中世盛期以降多くの都市に大学が創設された。このうち、当初から学生団体が大学運営の主体となった先駆的な大学がおかれたイタリアの都市名と、この自治的な学生団体の呼称を答えさせる問題。答えはボローニャとウニヴェルシタス。

前半のボローニャ大学もこの聞き方だとサレルノ大学と区別がつきにくいのでせめて盛んだった学問がなんだったのか書いておいてほしかったと思います。とはいえこちらは区別がつかなくても正答の余地があるだけマシです。最悪なのは後半のウニヴェルシタスです。考えるのも馬鹿らしくなるような難問で当然のように教科書には載っていません。これを答えられた東大生はおそらく1割もいないと思います。

2002年は問2で地図から古代ギリシア人の建設した都市を2つ選び、都市名を答えさせる問題、問3でアクスム王国の首都「アクスム」(一応国名と首都名が同じというヒントはあったがかなり難しい)を答えさせる問題、問4でアズハル大学の写真からその所在地を記号で答えさせる問題、問8でヴェネツィアの特産品を記号で選ばせる問題、問9で「レマン湖畔、プロテスタントのローマ」というヒントからジュネーヴを答えさせる問題、問10で1750年ころの人口ランキングの4位(人口21万人)で当時の商業・金融の中心だった都市というヒントでアムステルダムを答えさせる問題が出題されました。
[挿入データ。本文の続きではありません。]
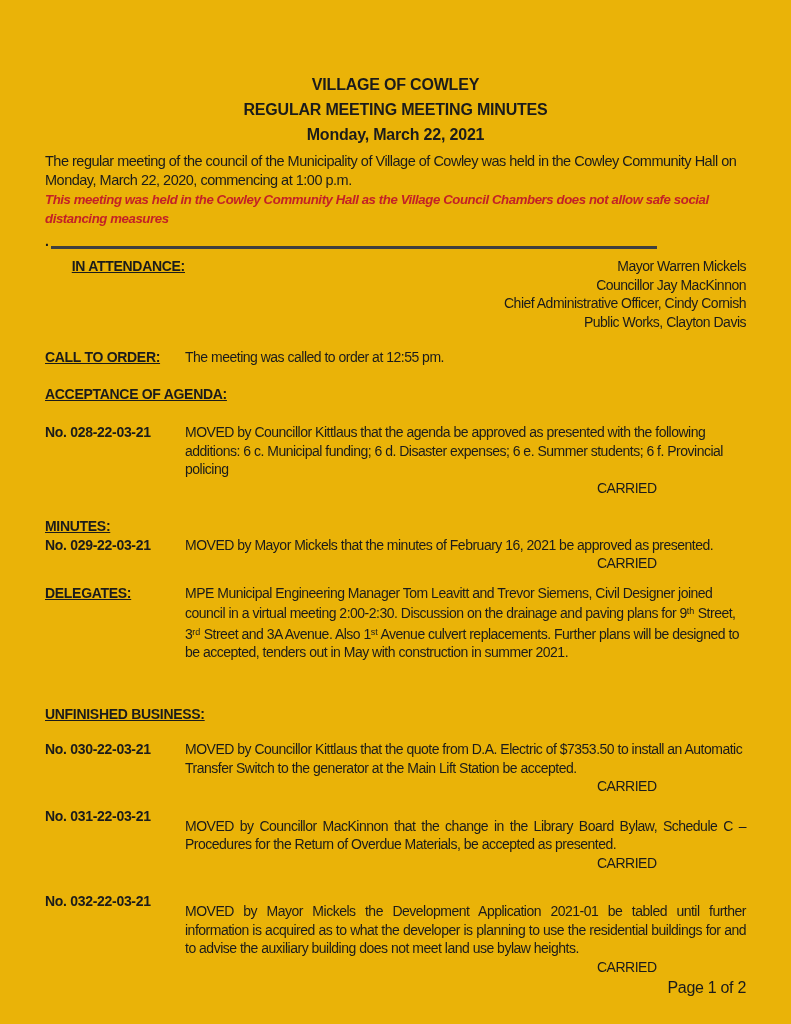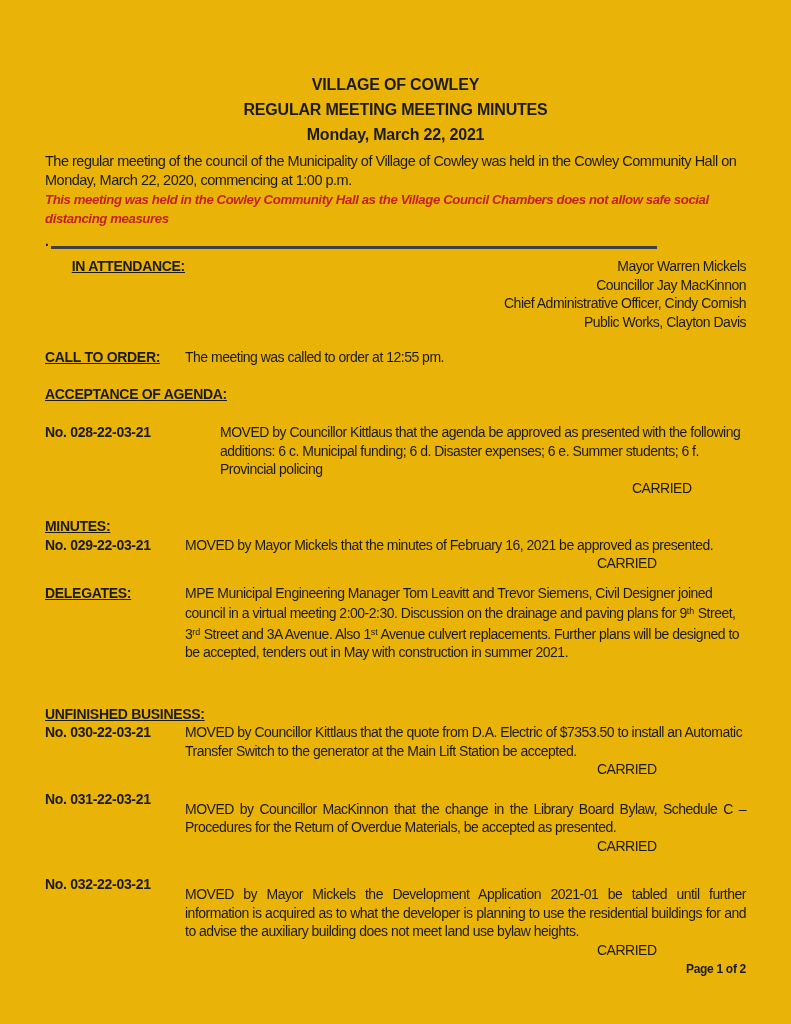--- a/index.html
+++ b/index.html
@@ -36,32 +36,32 @@
     width:566px;font-size:14px;line-height:18.5px;letter-spacing:-0.5px;
   }
   .body-col p{margin:0;}
   .carried{padding-left:412px;}
   .heading{
     font-weight:bold;font-size:14px;letter-spacing:-0.3px;line-height:18.5px;
   }
   .attendance-row{margin-top:10px;text-align:right;}
   .call-row{margin-top:17px;}
   .heading-agenda{margin-top:18px;}
-  .motion-028{margin-top:20px;gap:35px;}
+  .motion-028{margin-top:20px;}
   .heading-minutes{margin-top:20px;}
   .motion-029{}
   .delegates-row{margin-top:11px;}
   .heading-unfinished{margin-top:43px;}
-  .motion-030{}
+  .motion-030{margin-top:17px;}
   .motion-031{margin-top:11px;}
   .motion-032{margin-top:20px;}
   .justify p.motion-text{text-align:justify;margin-top:10px;}
   .sup{font-size:9px;vertical-align:4px;letter-spacing:0;}
   .footer{
-    margin-top:3px;text-align:right;font-weight:bold;font-size:12px;
+    margin-top:3px;text-align:right;font-weight:normal;font-size:16px;
     letter-spacing:-0.3px;
   }
 </style>
 </head>
 <body>
 
 <div class="page">
 
   <div class="title-line">VILLAGE OF COWLEY</div>
   <div class="title-line">REGULAR MEETING MEETING MINUTES</div>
また大問2でもパー二―パットの位置を問う問題、大叢書というヒントのみで四庫全書を答えさせる問題、清の軍事組織構成員に与えられた土地(答え旗地)を問う問題、ジャーギール制とティマール制の共通する特徴を論述させる問題、ワッハーブ運動の中心地を記号で選ばせる問題が出題されています。

受験世界史を超えた問題以外にも受験生の教養を問うていたり、常識レベルの単語をわざわざ意地汚い方法で問うていたりと難問・奇問のオンパレード、やりたい放題で平成年間で最悪の年だと思います。

まとめ

東大世界史でも稀にですが私大レベルの難問が出ることはあります。標準的な問題しか出ないとか東大が出す問題こそ良問であるといった主張は言いすぎでしょう。とはいえこういった難問はおそらく合否にほとんど影響を与えていないので本番の問3では基本を確実に解き、捨て問を捨て問と思える力が必要だと思います。